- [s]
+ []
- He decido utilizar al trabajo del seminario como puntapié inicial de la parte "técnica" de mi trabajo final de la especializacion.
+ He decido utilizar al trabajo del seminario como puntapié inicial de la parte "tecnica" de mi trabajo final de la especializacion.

==

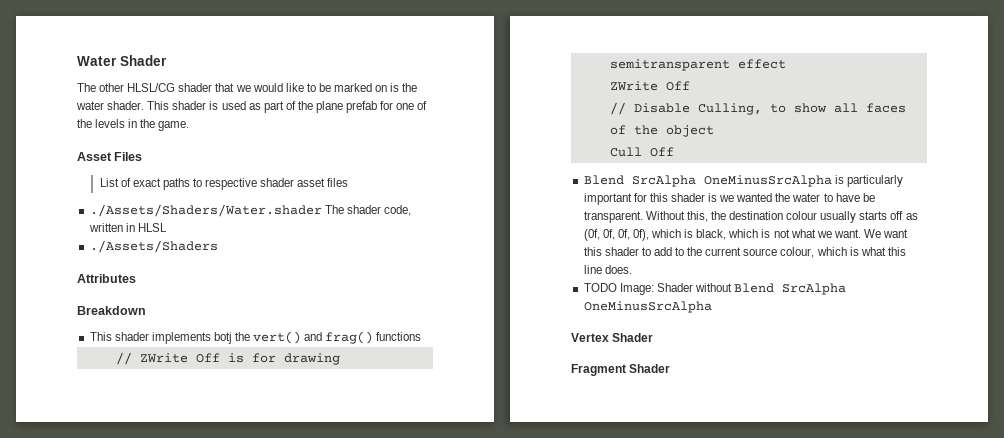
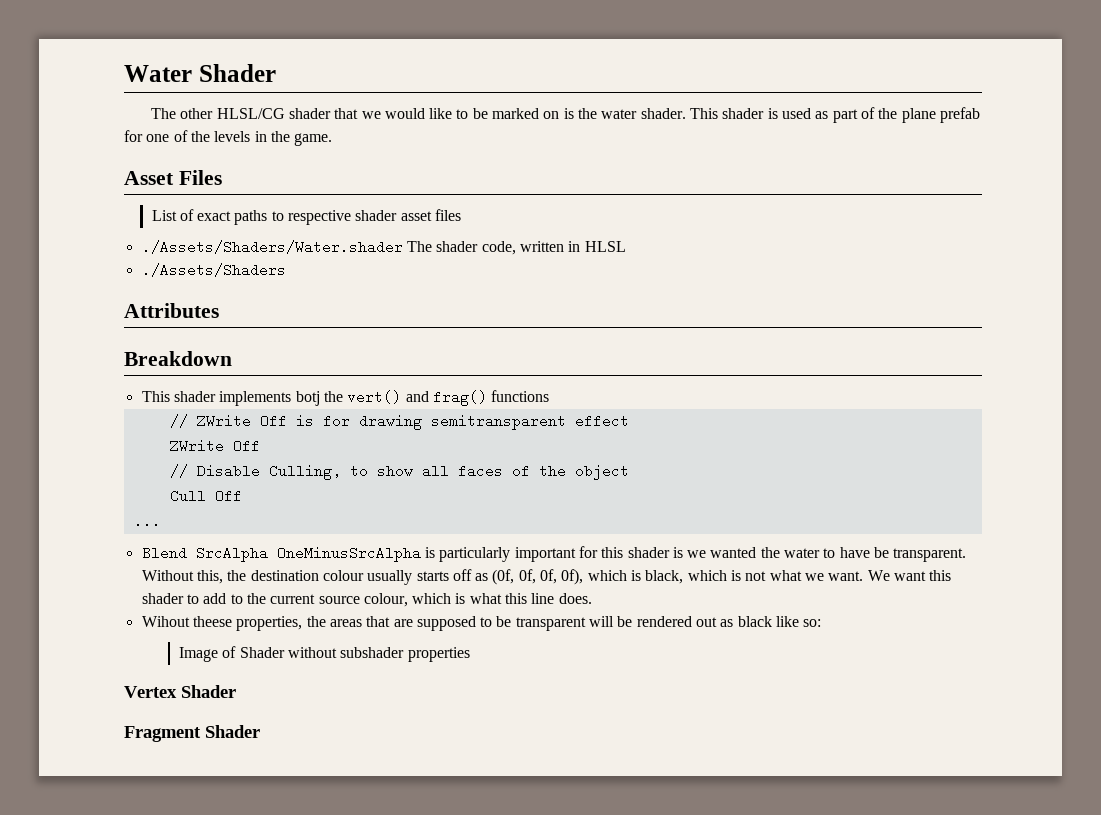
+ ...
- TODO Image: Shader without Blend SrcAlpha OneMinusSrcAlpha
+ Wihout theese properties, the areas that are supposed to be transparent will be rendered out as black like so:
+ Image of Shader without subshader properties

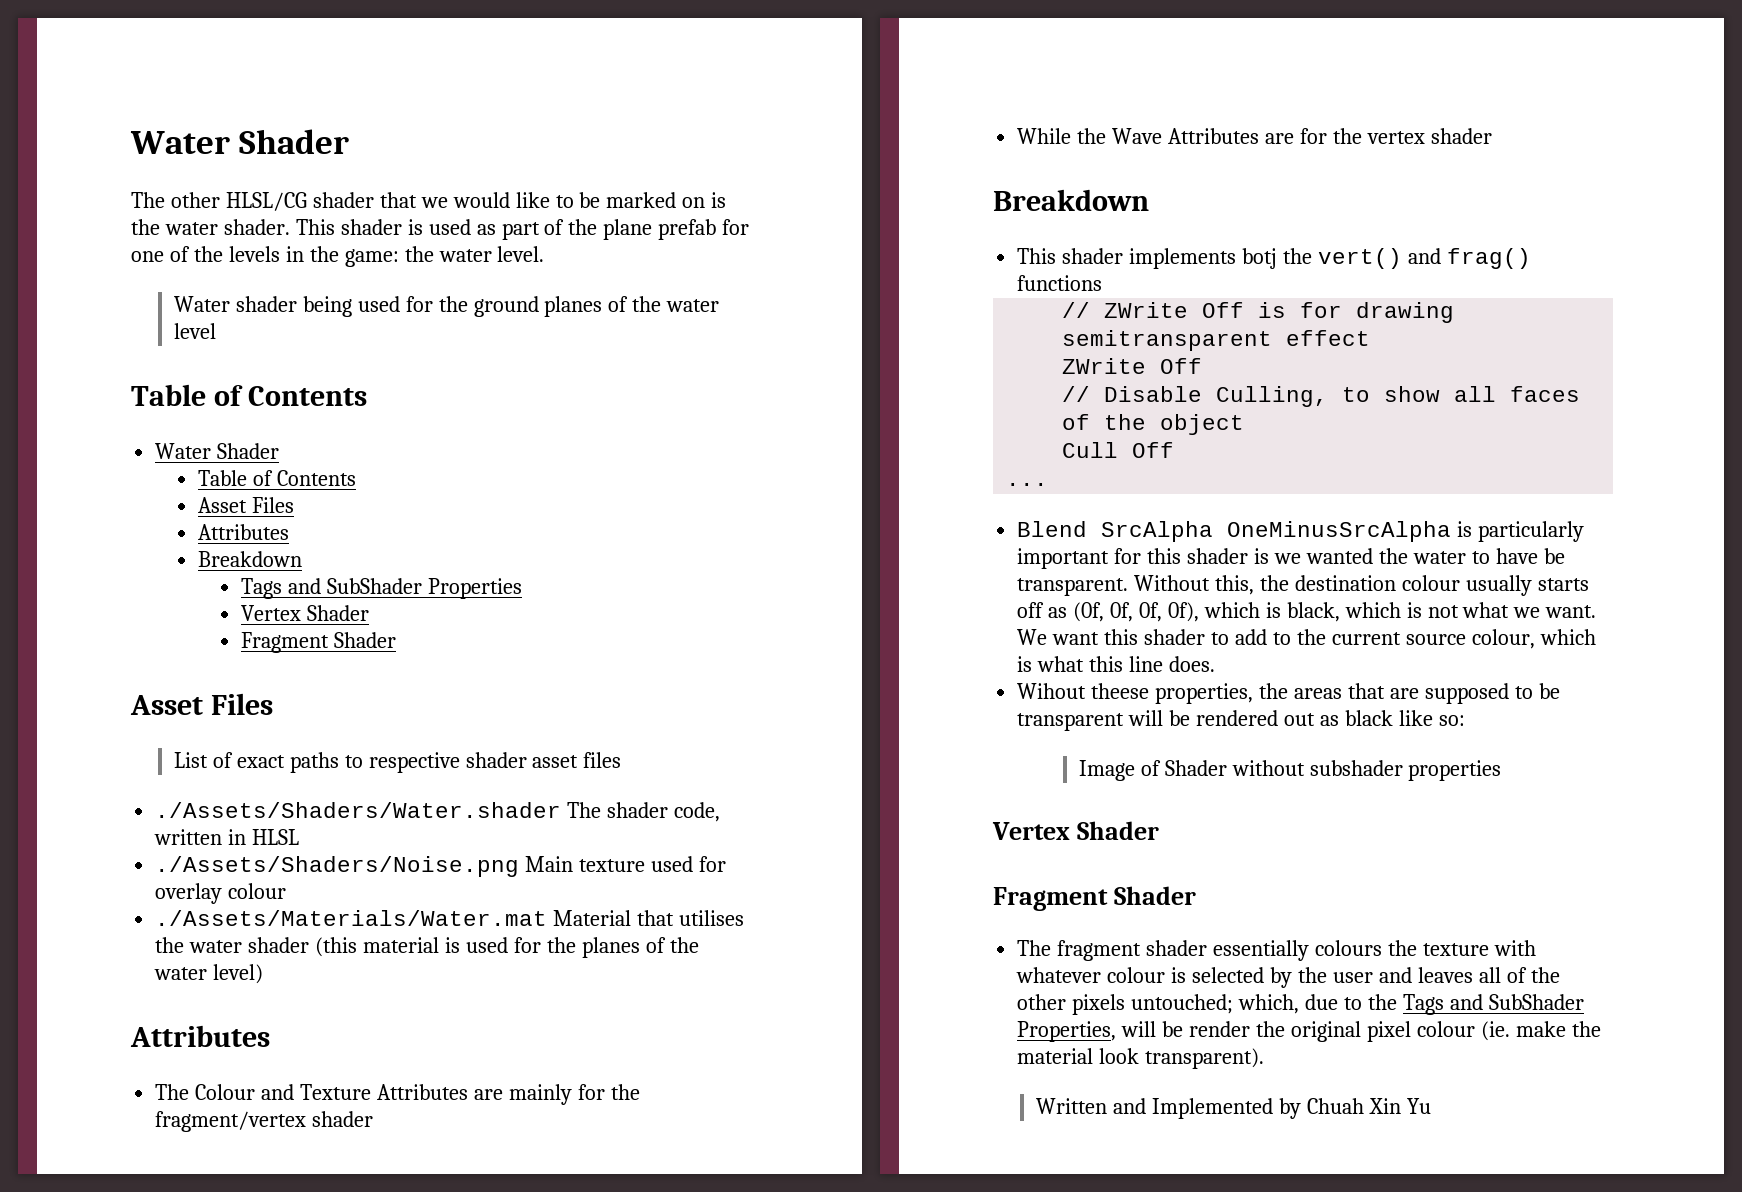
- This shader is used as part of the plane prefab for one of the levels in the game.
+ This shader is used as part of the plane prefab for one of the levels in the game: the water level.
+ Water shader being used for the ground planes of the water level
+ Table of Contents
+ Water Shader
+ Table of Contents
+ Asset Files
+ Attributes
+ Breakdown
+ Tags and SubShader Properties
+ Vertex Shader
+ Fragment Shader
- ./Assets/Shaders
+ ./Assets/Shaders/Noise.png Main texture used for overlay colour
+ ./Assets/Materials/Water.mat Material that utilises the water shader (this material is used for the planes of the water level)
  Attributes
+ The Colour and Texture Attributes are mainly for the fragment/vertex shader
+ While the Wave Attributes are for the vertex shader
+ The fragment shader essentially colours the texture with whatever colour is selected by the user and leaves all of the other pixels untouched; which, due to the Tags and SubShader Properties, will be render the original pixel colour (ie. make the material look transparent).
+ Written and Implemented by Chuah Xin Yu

**DESCRIPTION OF THE TASK:**
In the records above, find each line that mentions the string "Image", then copy it.

**EXERCISE ANSWER:**
- TODO Image: Shader without Blend SrcAlpha OneMinusSrcAlpha
+ Image of Shader without subshader properties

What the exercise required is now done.